Use of a polyprotein chimera to probe the mechanical stability of DHFR. (A) A panel of four force-extension curves obtained by stretching the (DHFR-I27)₄ polyprotein chimera, in the presence of 190 μM MTX. The low unfolding force and much larger contour length easily distinguish the DHFR unfolding events (first) from the I27 unfolding events (last). Fits of the WLC model (thin lines) to the data are used to measure the contour length increment between unfolding events. (B) Histogram of unfolding forces for the DHFR-MTX complex. A Gaussian fit (thin line) gives 82 ± 18 pN (n = 277). (C) Histogram of contour length increments measured with the WLC. A Gaussian fit (thin line) gives 67.4 ± 1.0 nm (n = 277). By contrast, the unfolding force measured from the I27 peaks is 220 ± 36 pN and the contour length increment is 28.0 ± 0.7 nm (n = 322).

FIGURE 4

The mechanical stability of DHFR can be unambiguously determined using the (DHFR-I27)₄ polyprotein chimera. (A) A panel of four force-extension curves obtained by stretching (DHFR-I27)₄ in the absence of added MTX. The principal feature of these recordings is the long featureless spacer that we observe preceding the I27 unfolding events. The long spacer is marked occasionally by some low level unfolding peaks. By contrast, the I27 unfolding events can be readily observed and quantified with fits of the WLC (thin lines).
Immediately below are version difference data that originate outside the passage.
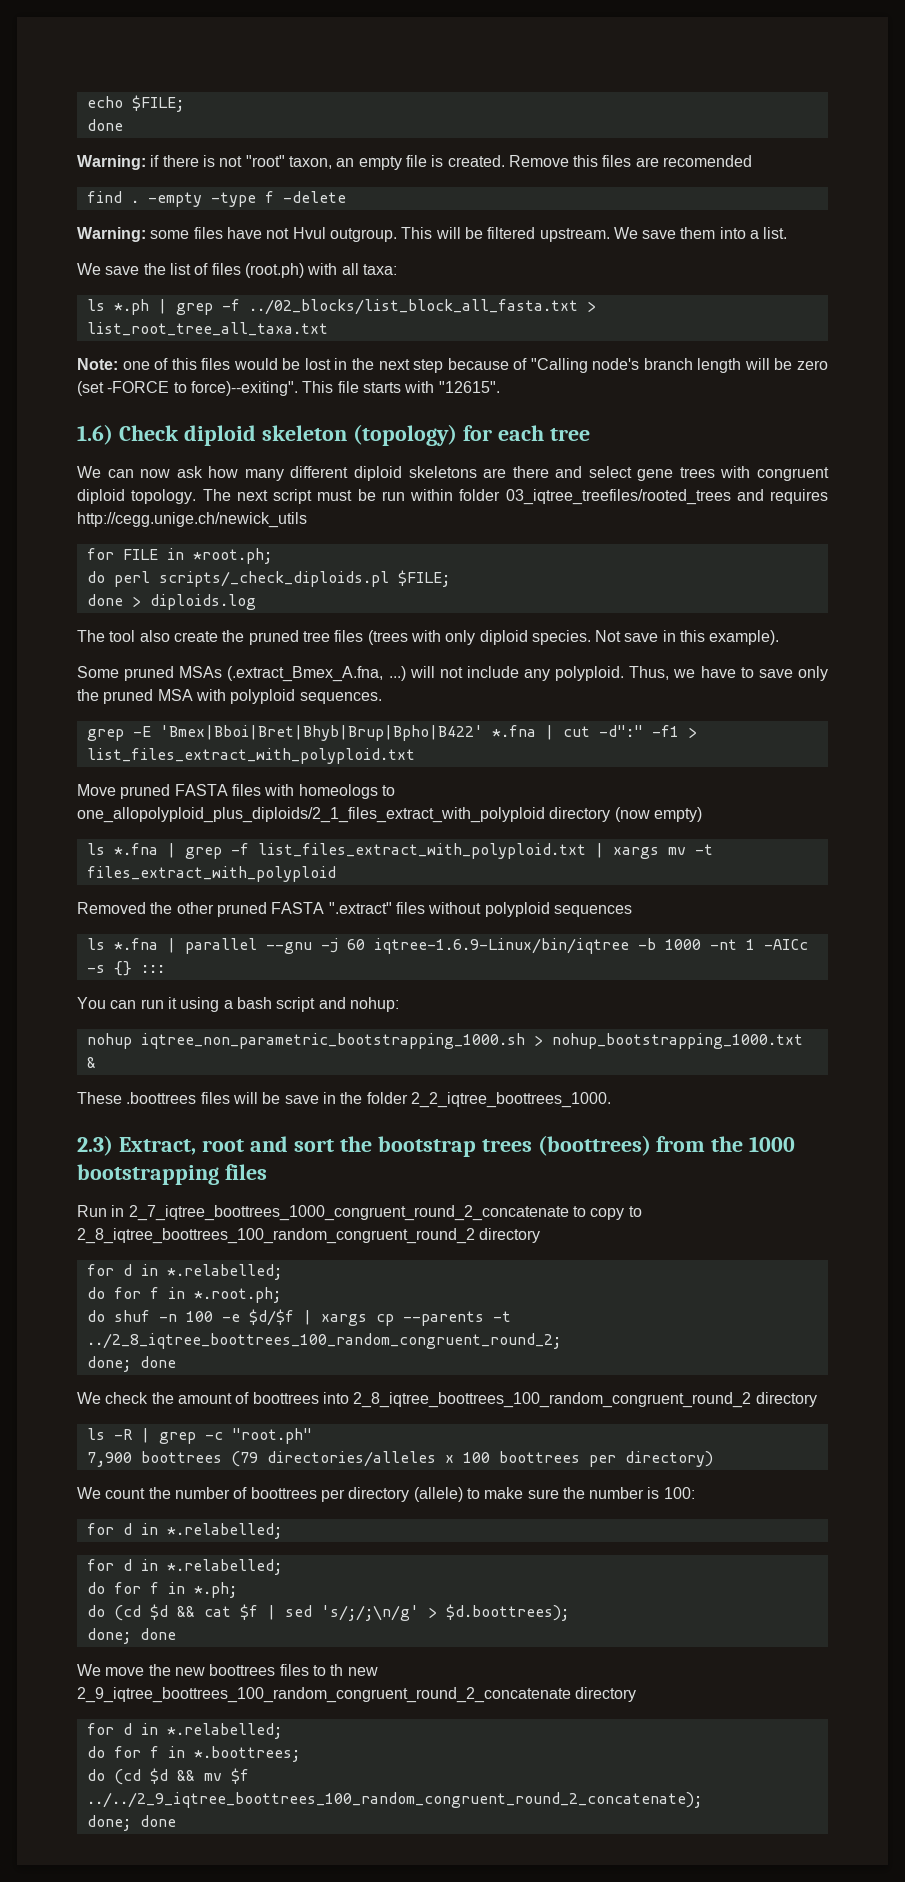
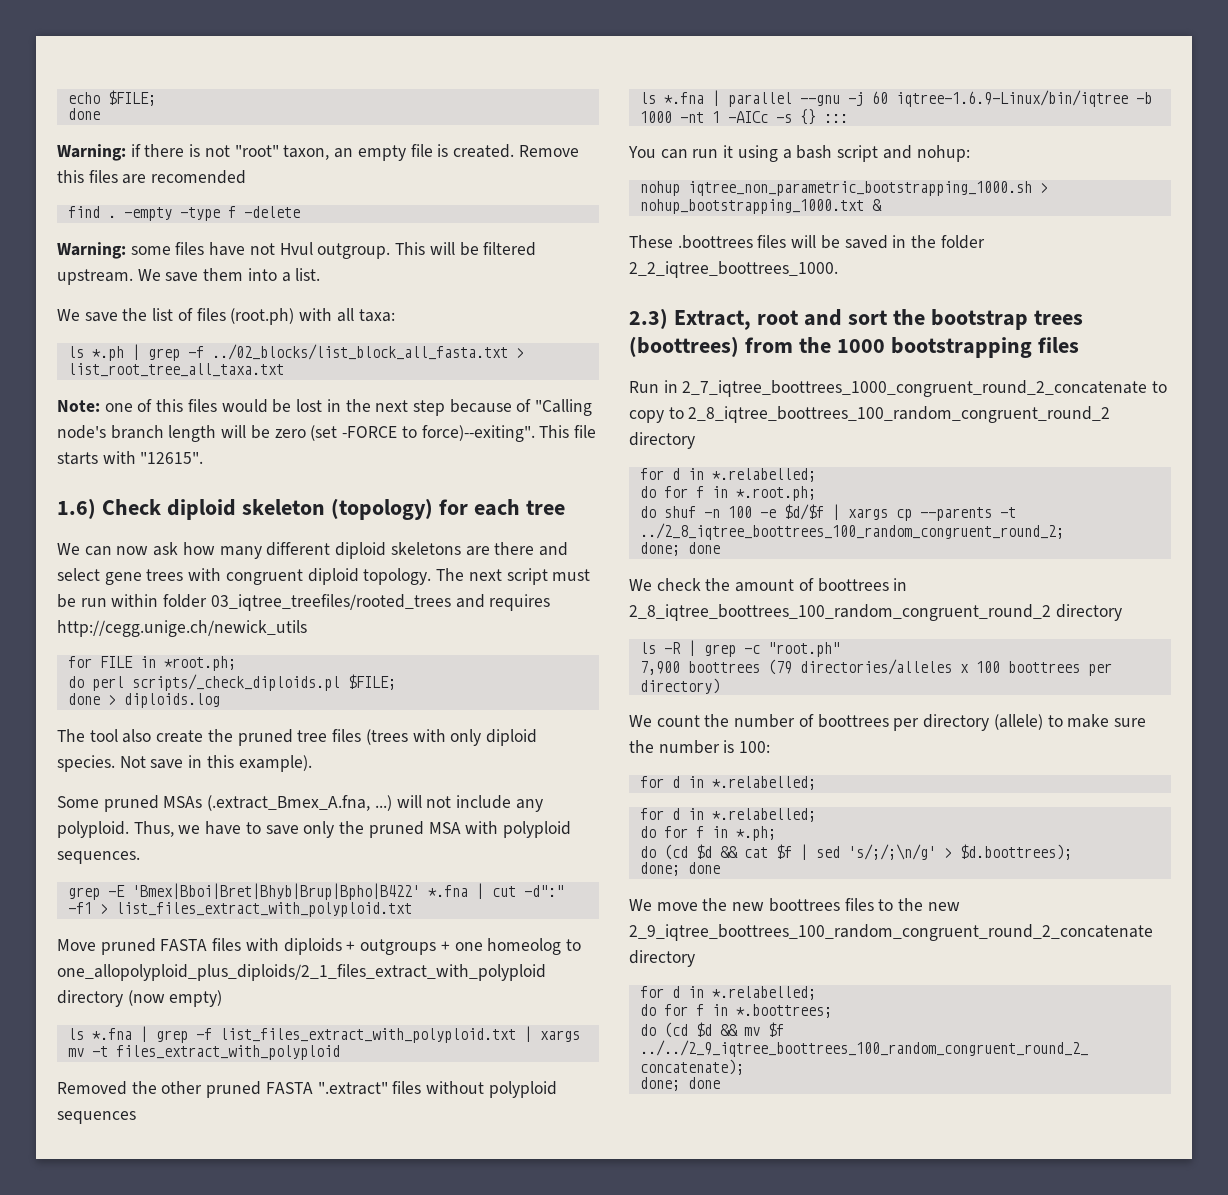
- Move pruned FASTA files with homeologs to one_allopolyploid_plus_diploids/2_1_files_extract_with_polyploid directory (now empty)
+ Move pruned FASTA files with diploids + outgroups + one homeolog to one_allopolyploid_plus_diploids/2_1_files_extract_with_polyploid directory (now empty)
- These .boottrees files will be save in the folder 2_2_iqtree_boottrees_1000.
+ These .boottrees files will be saved in the folder 2_2_iqtree_boottrees_1000.
- We check the amount of boottrees into 2_8_iqtree_boottrees_100_random_congruent_round_2 directory
+ We check the amount of boottrees in 2_8_iqtree_boottrees_100_random_congruent_round_2 directory
- We move the new boottrees files to th new 2_9_iqtree_boottrees_100_random_congruent_round_2_concatenate directory
+ We move the new boottrees files to the new 2_9_iqtree_boottrees_100_random_congruent_round_2_concatenate directory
The unfolding force of I27 is 209 ± 34 pN and the increment of contour length upon I27 unfolding is 28.1 ± 1.3 nm (n = 226). To estimate the force required to unfold DHFR, we generate a series of WLC curves, equally spaced by 67 nm (dotted lines), starting backward from the first I27 unfolding event. The intersection between these WLC curves and the experimental values are taken as the unfolding force for DHFR. (B) Histogram of the unfolding forces of DHFR. The mean unfolding force for DHFR is 27 pN (n = 163).

FIGURE 5

Plot of the cumulative unfolding probability as a function of unfolding force in the presence and absence of MTX at a constant pulling rate of 400 nm/s and a constant unfolding rate of ∼6/s. The cumulative probability of unfolding was calculated by integrating the histograms of Fig. 3 B (+MTX) and Fig. 4 B (−MTX), and then normalizing them to 1. The thick vertical line marks a pulling force of 57 pN (see text). At this pulling force DHFR is most likely to be unfolded (P_u = 0.87). By contrast, the DHFR-MTX complex is most likely to remain folded (P_u = 0.13).

FIGURE 6

The mechanical stability of DHFR-MTX complex is not increased by adding a second ligand. (A) A panel of force-extension curves measured by stretching the (DHFR-I27)₄ polyprotein chimera in the presence of 190 μM MTX and 210 μM NADPH. Despite the fact that both MTX and NADPH stabilize DHFR to a similar extent (see Table 2), their stabilizing effects are not additive. As before, we measure the magnitude of the unfolding peaks for both DHFR and the I27 fingerprint (see Table 2). The thin lines are WLC fits. (B) Histogram of unfolding forces of DHFR in the presence of MTX and NADPH. A Gaussian fit (thin line) gives an unfolding force of 83 ± 13 pN (n = 136). (C) Histogram of contour length increments after DHFR unfolding measured with the WLC. A Gaussian fit (thin line) gives 67.3 ± 0.8 nm (n = 136). These results are indistinguishable from those obtained with either MTX or NADPH alone, indicating that their effect on the mechanical stability of DHFR is not additive.